01:09:36 Anthony: former boxer - sorry
01:10:57 Ren: “Bless you prison, bless you for being in my life. For there, lying upon the rotting prison straw, I came to realize that the object of life is not prosperity as we are made to believe, but the maturity of the human soul.”
01:11:55 Anthony: Don King?
01:12:32 Ren: The full quote is extraordinary. Something to frame.
01:13:36 Sheila Applegate: This ----> Tyson replied that God may give us what we ask for to show us we can't handle what we want.
01:16:08 Ren: It was granted to me to carry away from my prison years on my bent back, which nearly broke beneath its load, this essential experience: how a human being becomes evil and how good. In the intoxication of youthful successes I had felt myself to be infallible, and I was therefore cruel.

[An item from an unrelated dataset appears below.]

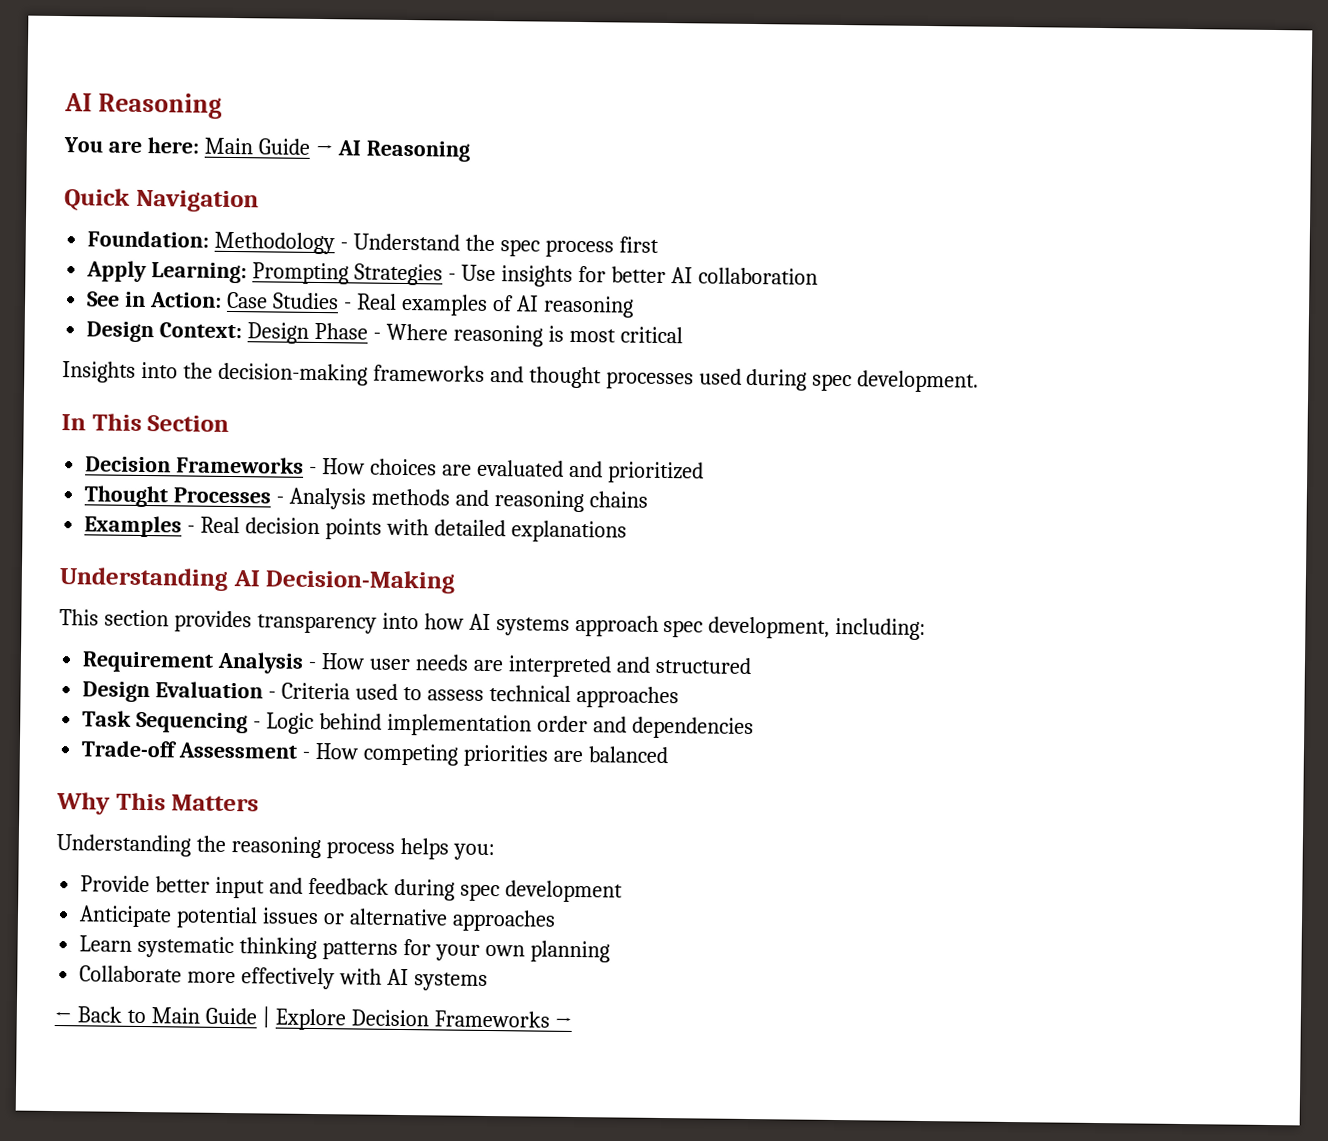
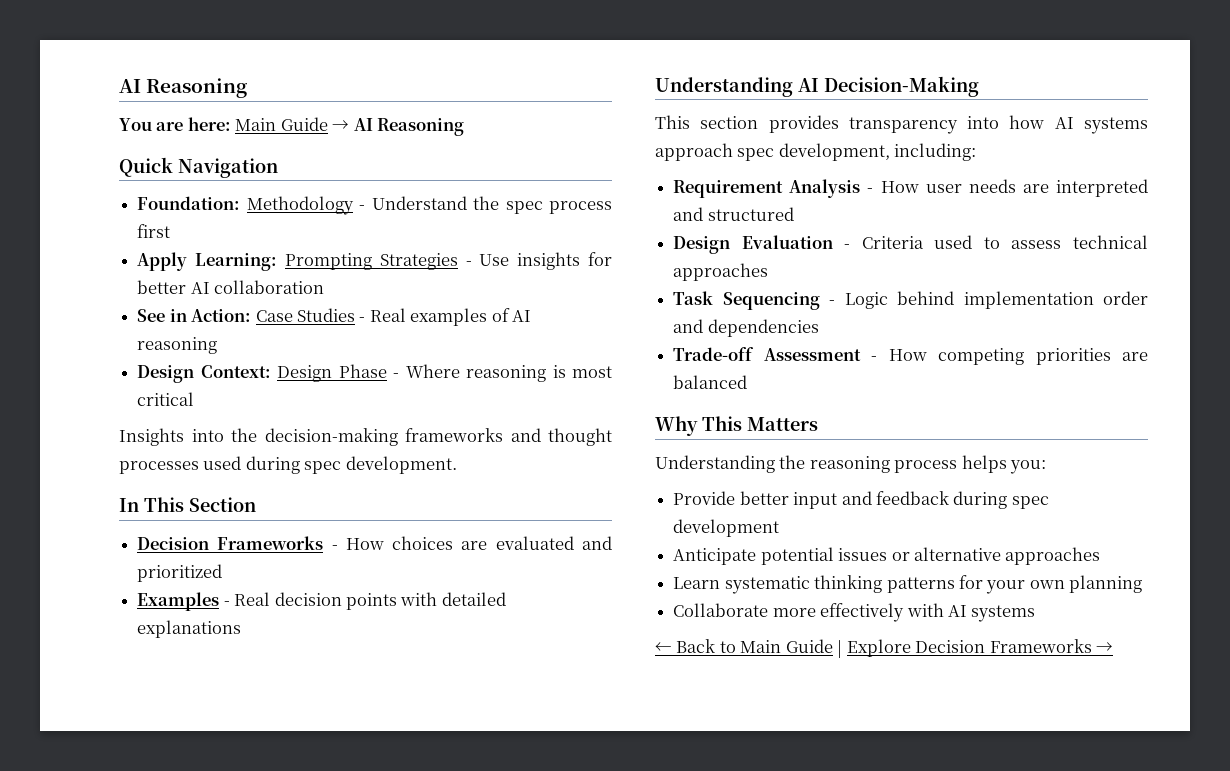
- Thought Processes - Analysis methods and reasoning chains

In the surfeit of power I was a murderer and an oppressor.
In my most evil moments I was convinced that I was doing good, and I was well supplied with systematic arguments. It was only when I lay there on rotting prison straw that I sensed within myself the first stirrings of good. Gradually it was disclosed to me that the line separating good and evil passes not through states, nor between classes, nor between political parties either—but right through every human heart—and through all human hearts. . . .
That is why I turn back to the years of my imprisonment and say, sometimes to the astonishment of those about me: “Bless you, prison!”
I . . . have served enough time there. I nourished my soul there, and I say without hesitation: “Bless you, prison, for having been in my life!”
01:17:17 Babington (or Babi): Thank you!
01:17:26 Cindy Moran: Thank you, Father for this important session.